I took this past month to focus on the good things in my life. What have I gained from being out of work? What are some of the positive changes that have taken place this year? What have I learned? Because, in all honesty, it hasn’t been all bad. Its NEVER all bad.
People left me, and I left others. The initial sting of losing someone hurts a lot. It doesn’t matter if it’s a friend, significant other, or family member. When you have poured part of your life in to someone, it will always cause some level of heart ache. However, when the smoke clears, there is always relief. You realize that person was poisoning your well being, and the weight of holding on to them, is gone. THAT is the positive.
I didn’t just LOSE people, I GAINED people. God replaced every one that I lost with an “improved version”. People who were selfish, were replaced with people who are selfless. People who were always negative, were replaced with those who are uplifting. People who were careless, were replaced with individuals that are compassionate. THAT is a positive.
I have had one heck of a time with Jayden this year. As if my health and finances weren’t enough to deal with, I had the added chaos of an out of control preteen, hell bent on destroying everything we own. There is no way I would have held a job throughout this year, regardless of my health status. Jayden has required almost 100% of my time. At least this way, I was laid off with short term disability pay and not fired for being incompetent. THAT is a positive.
Another thing I lost this year was my ability to be active. This was probably the most difficult thing for me to accept. Being forced to slow down has been incredibly humbling. When you are stuck in one place, you are forced to deal with your thoughts. A lot of the time we stay busy so we aren’t alone with our selves. We drown out our thoughts with noise and other forms of stimulation. I went through the process of having to unpack everything I had been trying to bury, everything I didn’t want to think about, and everything that I had run away from. It was hard and really scary. But, I will tell you that now, I am at a level of peace mentally, I have never known before. THAT is a positive.

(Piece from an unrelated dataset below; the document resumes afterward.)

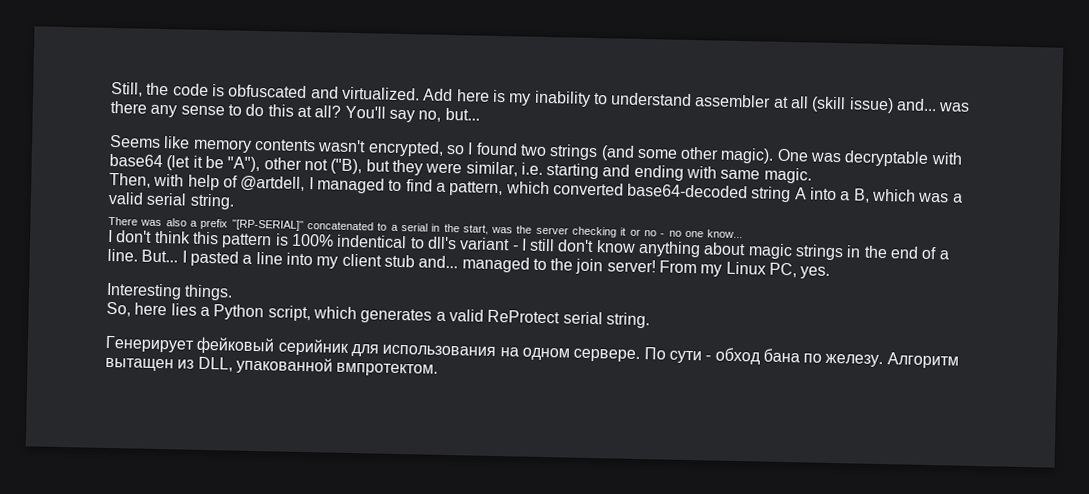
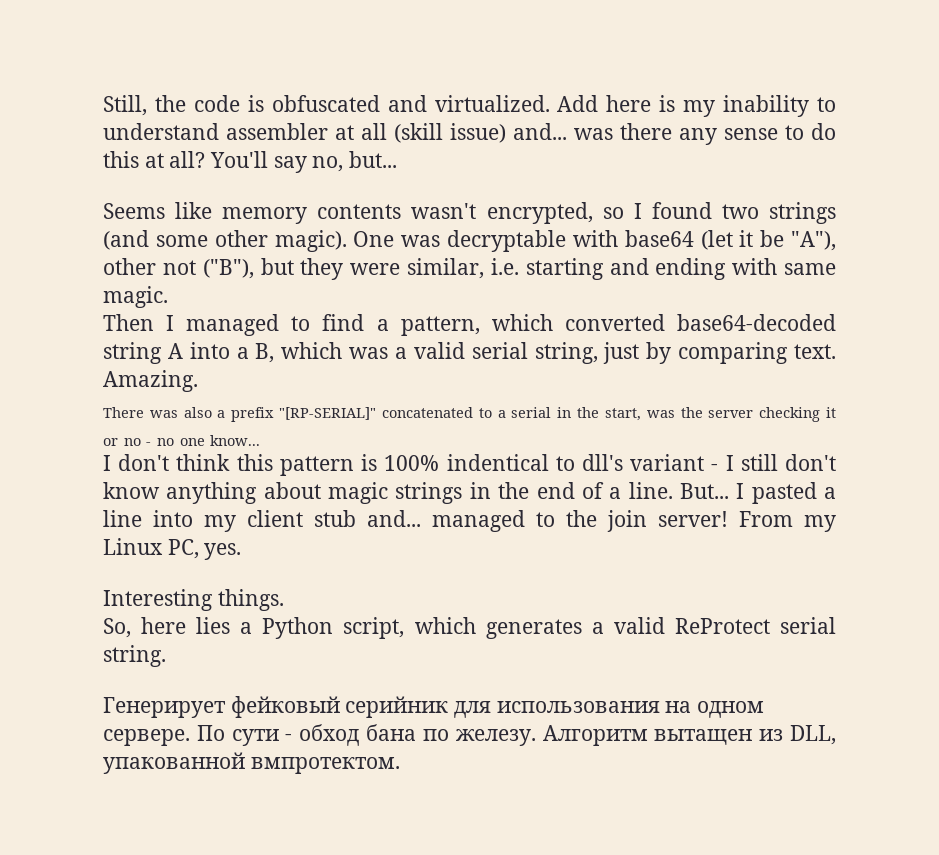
- One was decryptable with base64 (let it be "A"), other not ("B), but they were similar, i.e. starting and ending with same magic.
+ One was decryptable with base64 (let it be "A"), other not ("B"), but they were similar, i.e. starting and ending with same magic.
- Then, with help of @artdell, I managed to find a pattern, which converted base64-decoded string A into a B, which was a valid serial string.
+ Then I managed to find a pattern, which converted base64-decoded string A into a B, which was a valid serial string, just by comparing text. Amazing.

With the holidays coming up, I am finding it even more important to pull from a place of optimism. Holidays can feel very lonely and isolating for people with chronic illnesses and I am currently trying to find a balance between keeping myself safe, and making sure my kids are able to participate in different events. I am sure I will get frustrated, depressed at times, and overwhelmed. However, I am sure I will come out of this next season with yet another, silver lining.